5. Prevent Criminal Law Enforcement Agencies from Getting Involved

Perhaps most importantly of all, Qlarant auditors will refer any evidence of illegal Medicare or Medicaid fraud to law enforcement agencies like the Department of Justice (DOJ) for further investigation. That Medicaid or Medicare fraud investigation will be far more intrusive than the Qlarant audit, and any evidence of wrongdoing that it finds can lead to civil or criminal charges and cases being filed.

A mere inquiry by the DOJ can put a healthcare provider’s state licensing at risk.

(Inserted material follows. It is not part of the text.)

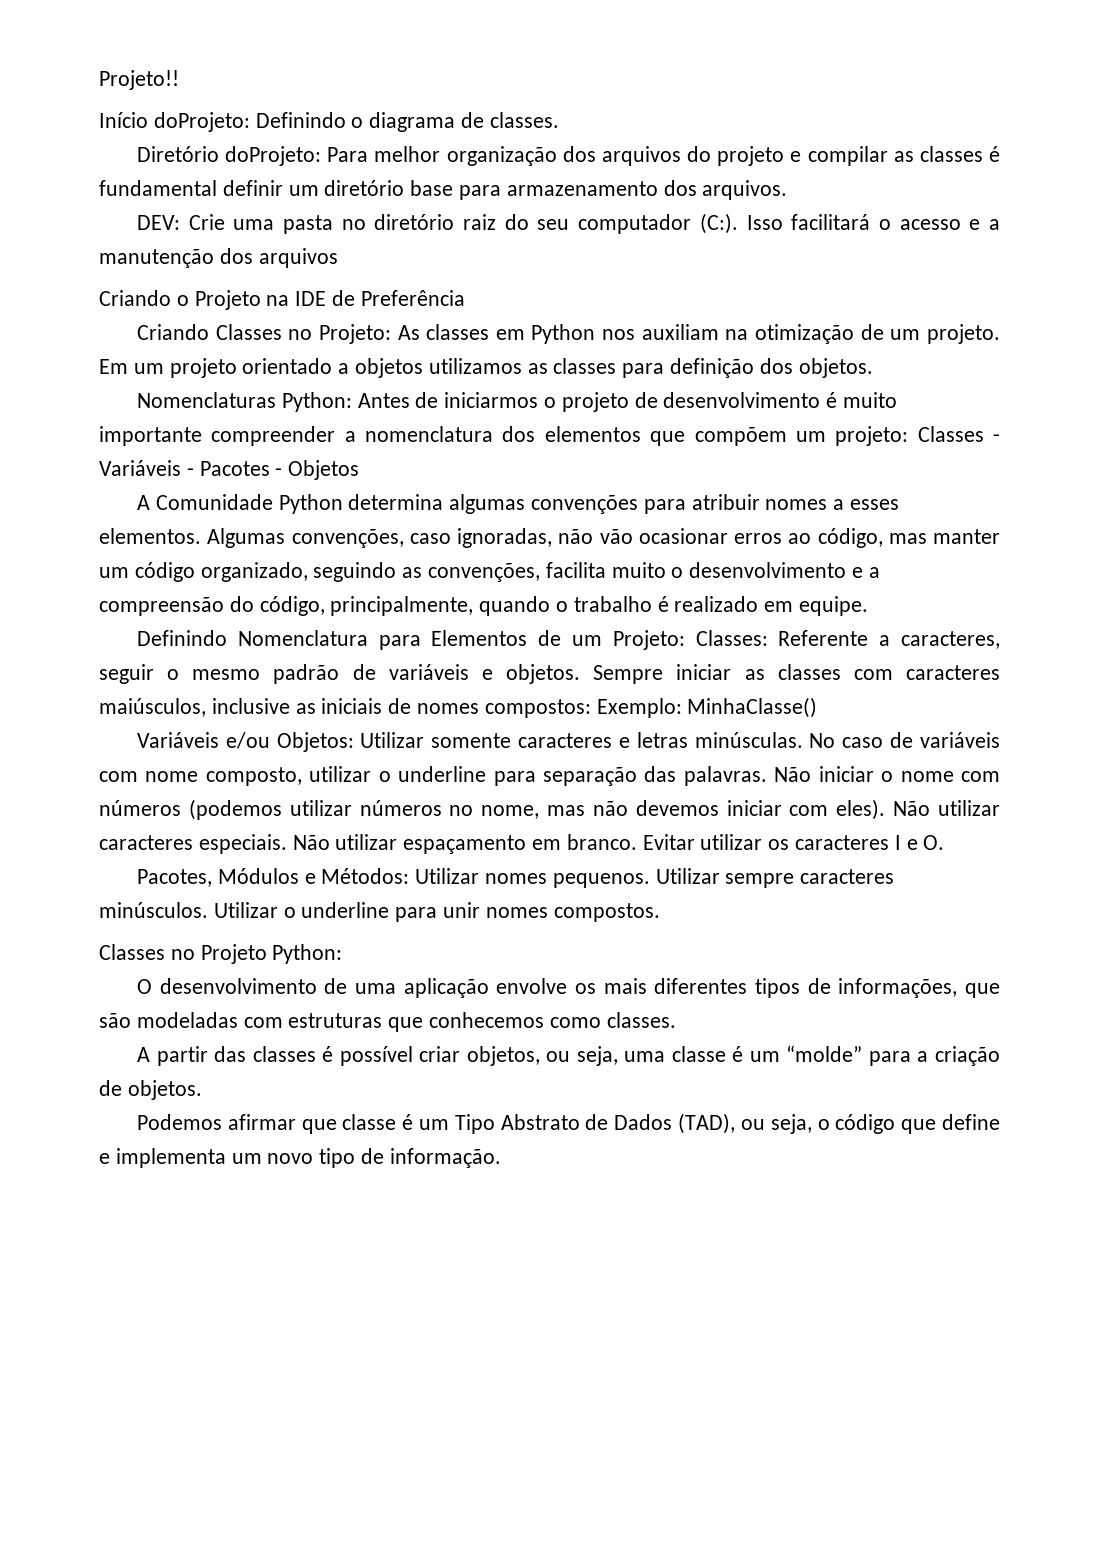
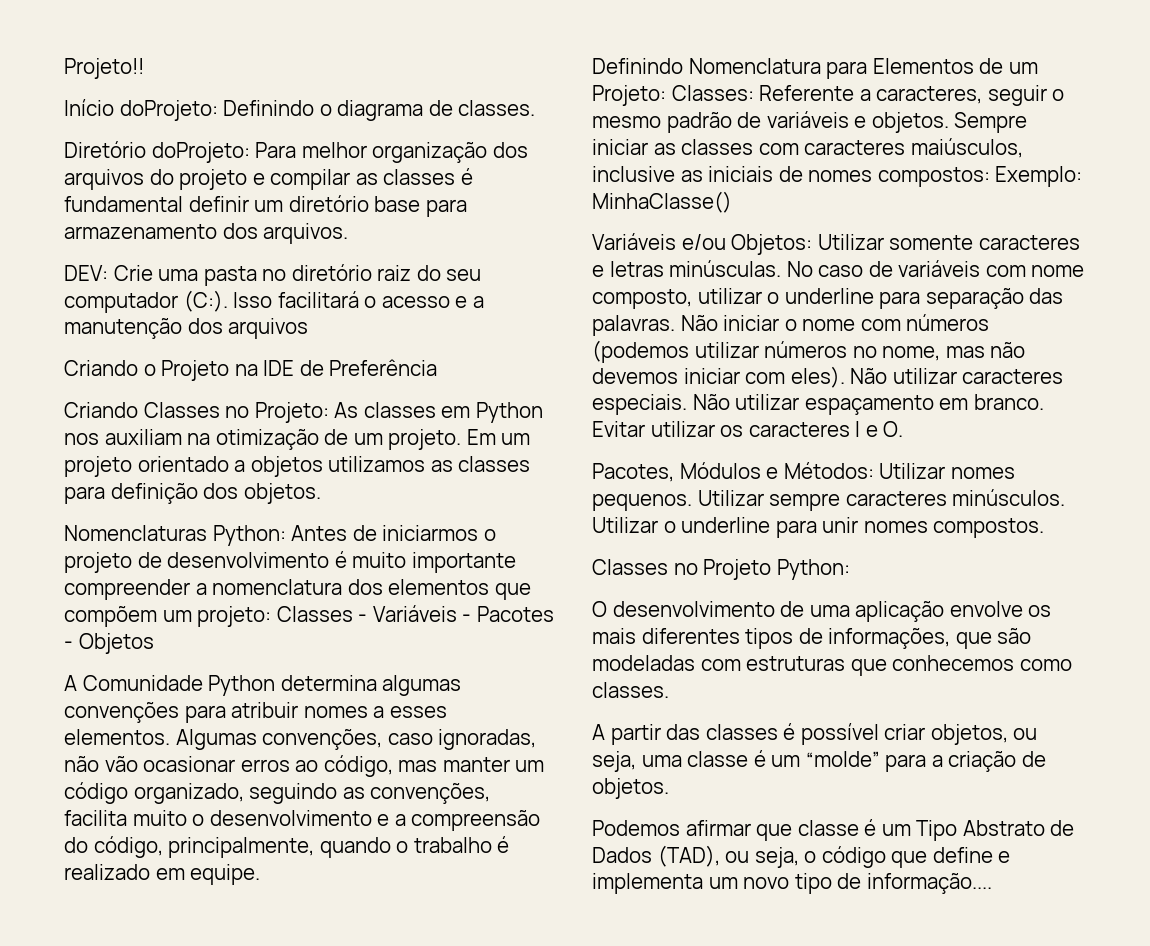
[389,1148,501,1168] informação. -> [866,873,992,894] informação....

If evidence is uncovered of wrongdoing, it can lead to civil fines and potentially even jail time.

Avoiding these outcomes is absolutely critical. By proactively challenging or explaining the evidence that is being used to support a DOJ investigation or by appealing the outcome of the Qlarant audit, healthcare providers can prevent the case from escalating to this stage.

As Dr. Nick Oberheiden, founding partner of Oberheiden P.C. and a leading Qlarant audit defense attorney, says, “Preventing a Qlarant audit from turning into a DOJ investigation is absolutely critical. It is not a foregone conclusion, though, even if the audit uncovered evidence of fraud. A good healthcare defense lawyer can get proactive in the case, open a channel of dialogue with the Qlarant auditors as well as the prosecutors at the DOJ, and present exculpatory evidence that suggests that the audit’s findings are not what they seem to be. In some cases, this can persuade the DOJ to not pursue its own investigation.”

DISCLAIMER: Because of the generality of this update, the information provided herein may not be applicable in all situations and should not be acted upon without specific legal advice based on particular situations.